Valga este artículo para dar las gracias, una vez más, a mi familia, que estuvo en ese momento apoyándome: padres, hermanos, tíos y primos que, junto a mis amigos -que también estuvieron ahí sacándome de marcha por las calles madrileñas aunque yo no quisiera- lograran entre todos devolverme a la vida pero, eso sí, mucho más fortalecido y viendo mi realidad con otros ojos.

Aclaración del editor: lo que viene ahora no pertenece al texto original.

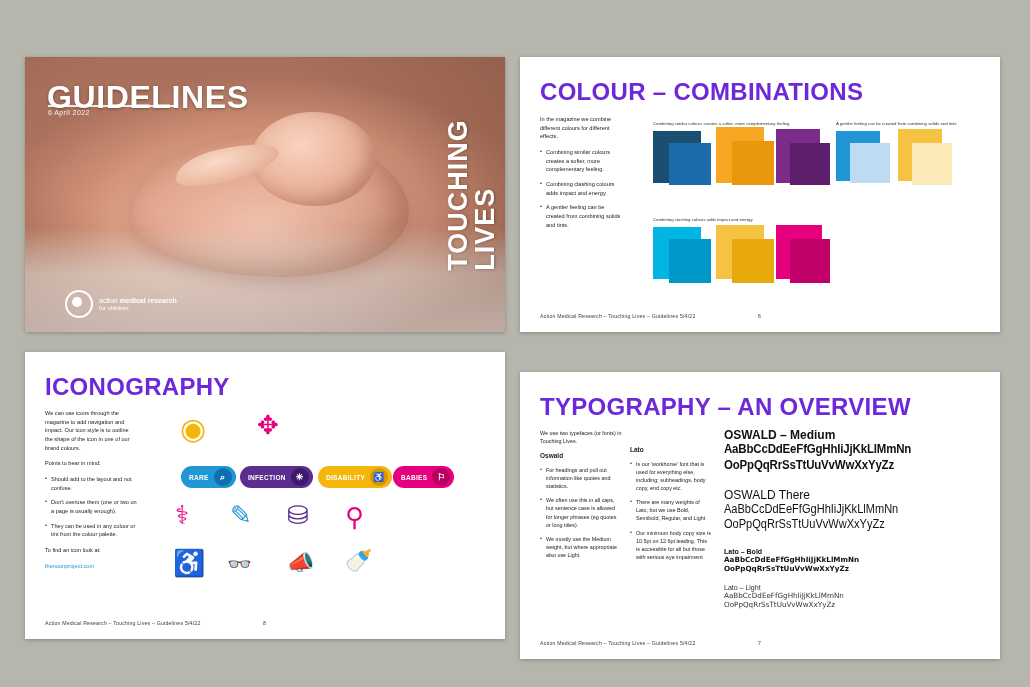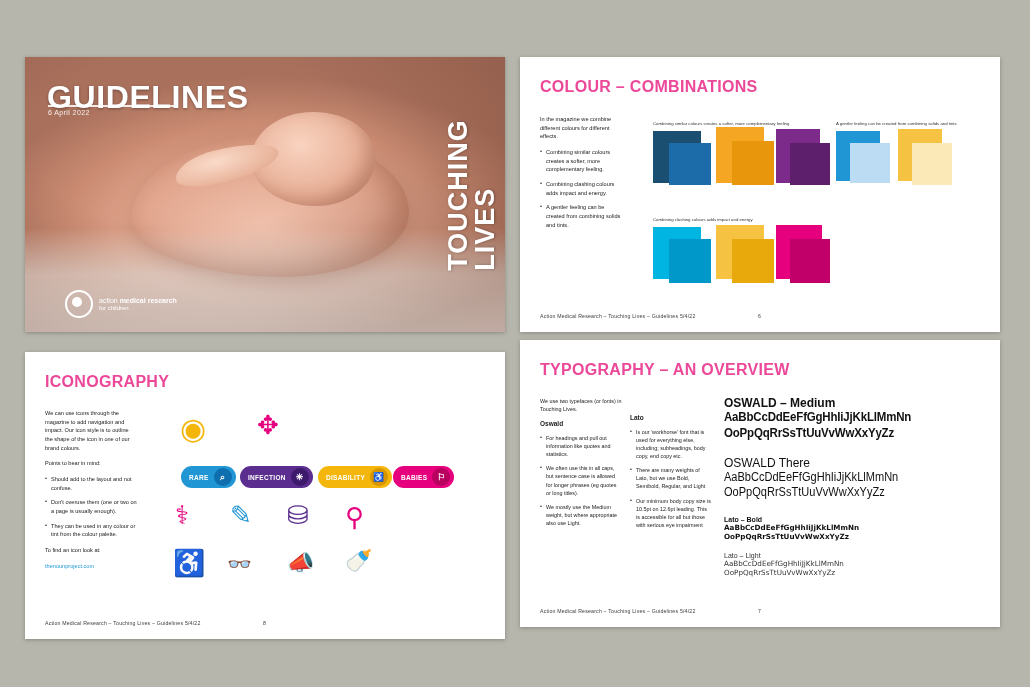--- a/index.html
+++ b/index.html
@@ -134,8 +134,8 @@
   .slide-heading {
     position: absolute;
     left: 20px; top: 21px;
-    color: #ec4899;
-    font-size: 16px;
+    color: #6d28d9;
+    font-size: 24px;
     font-weight: bold;
     letter-spacing: 0.3px;
   }

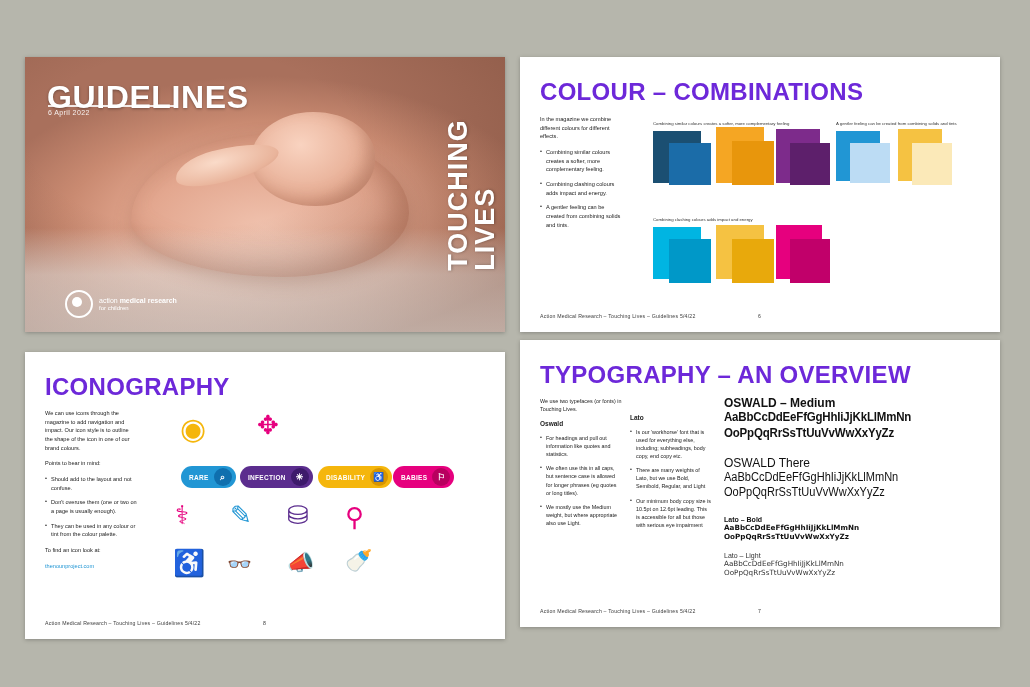--- a/index.html
+++ b/index.html
@@ -27,7 +27,7 @@
   #slide-cover   { left: 25px;  top: 57px;  width: 480px; height: 275px; }
   #slide-colour  { left: 520px; top: 57px;  width: 480px; height: 275px; }
   #slide-icon    { left: 25px;  top: 352px; width: 480px; height: 287px; }
-  #slide-typo    { left: 520px; top: 340px; width: 480px; height: 287px; }
+  #slide-typo    { left: 520px; top: 372px; width: 480px; height: 287px; }
 
   
   .cover-photo {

Por todo esto, después de haber conseguido múltiples objetivos de todo tipo, de sentirme querido tal como soy y de poder haber contribuido a todo el que me lo pedía con mi ayuda y cariño, ratifico una vez más el don que se me dio hace treinta años al quedarme ciego por descubrir otra vida distinta, hacerme diferente a los demás y buscar en esta diferencia mi identidad. “Estar ciego”, me enseñó a ser más feliz y por eso, con todos los avances tecnológicos que ya existen, con la visión artificial a la vuelta de la esquina, tengo claro mi apuesta por seguir siendo así y no optar por ver (¡para lo que hay que ver!), pues después de tantos años nadie me podrá asegurar que por el hecho de volver a ver ahora mismo me daría más felicidad y autonomía. No todo lo perfecto es siempre lo ideal y, por eso, levanto mi copa y brindo con júbilo por poder seguir estando orgulloso de ser como soy y de miraros con otros ojos.